TASK TO COMPLETE: Leaving out all images, return the entries below exactly.

====== TASK INPUTS ======

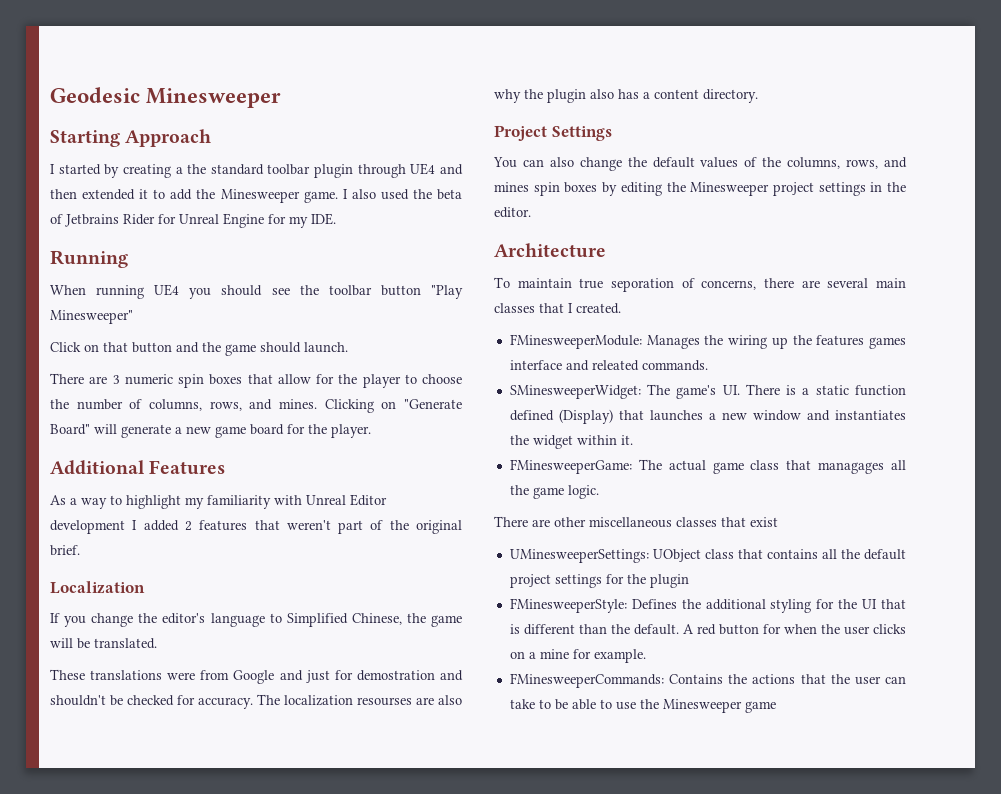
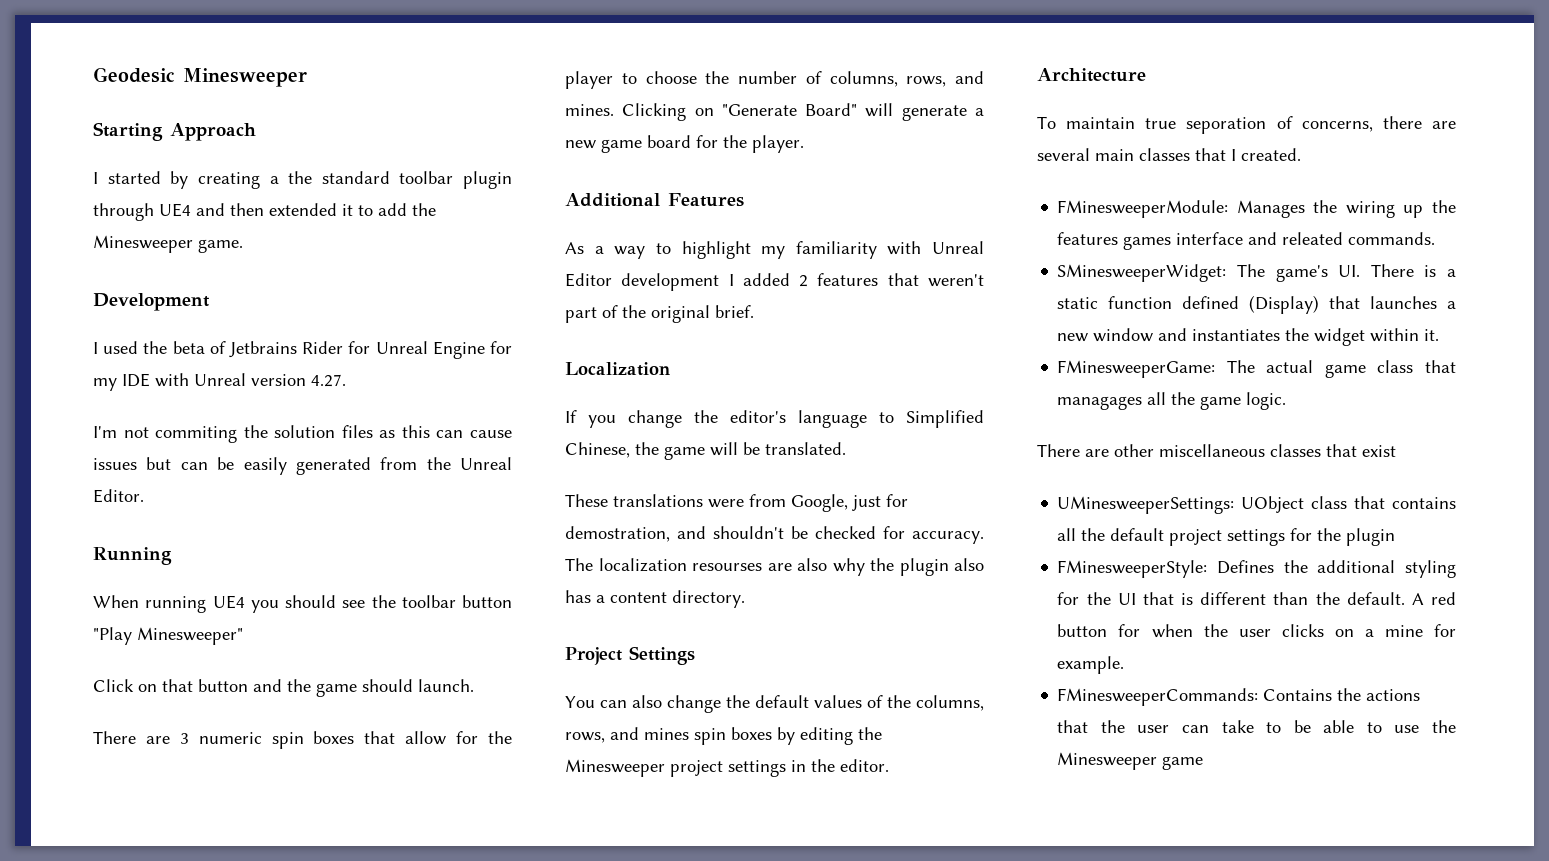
- I started by creating a the standard toolbar plugin through UE4 and then extended it to add the Minesweeper game. I also used the beta of Jetbrains Rider for Unreal Engine for my IDE.
+ I started by creating a the standard toolbar plugin through UE4 and then extended it to add the Minesweeper game.
+ Development
+ I used the beta of Jetbrains Rider for Unreal Engine for my IDE with Unreal version 4.27.
+ I'm not commiting the solution files as this can cause issues but can be easily generated from the Unreal Editor.
- These translations were from Google and just for demostration and shouldn't be checked for accuracy.
+ These translations were from Google, just for demostration, and shouldn't be checked for accuracy.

======

SOLUTION TO THE EXERCISE:
- I started by creating a the standard toolbar plugin through UE4 and then extended it to add the Minesweeper game. I also used the beta of Jetbrains Rider for Unreal Engine for my IDE.
+ I started by creating a the standard toolbar plugin through UE4 and then extended it to add the Minesweeper game.
+ Development
+ I used the beta of Jetbrains Rider for Unreal Engine for my IDE with Unreal version 4.27.
+ I'm not commiting the solution files as this can cause issues but can be easily generated from the Unreal Editor.
- These translations were from Google and just for demostration and shouldn't be checked for accuracy.
+ These translations were from Google, just for demostration, and shouldn't be checked for accuracy.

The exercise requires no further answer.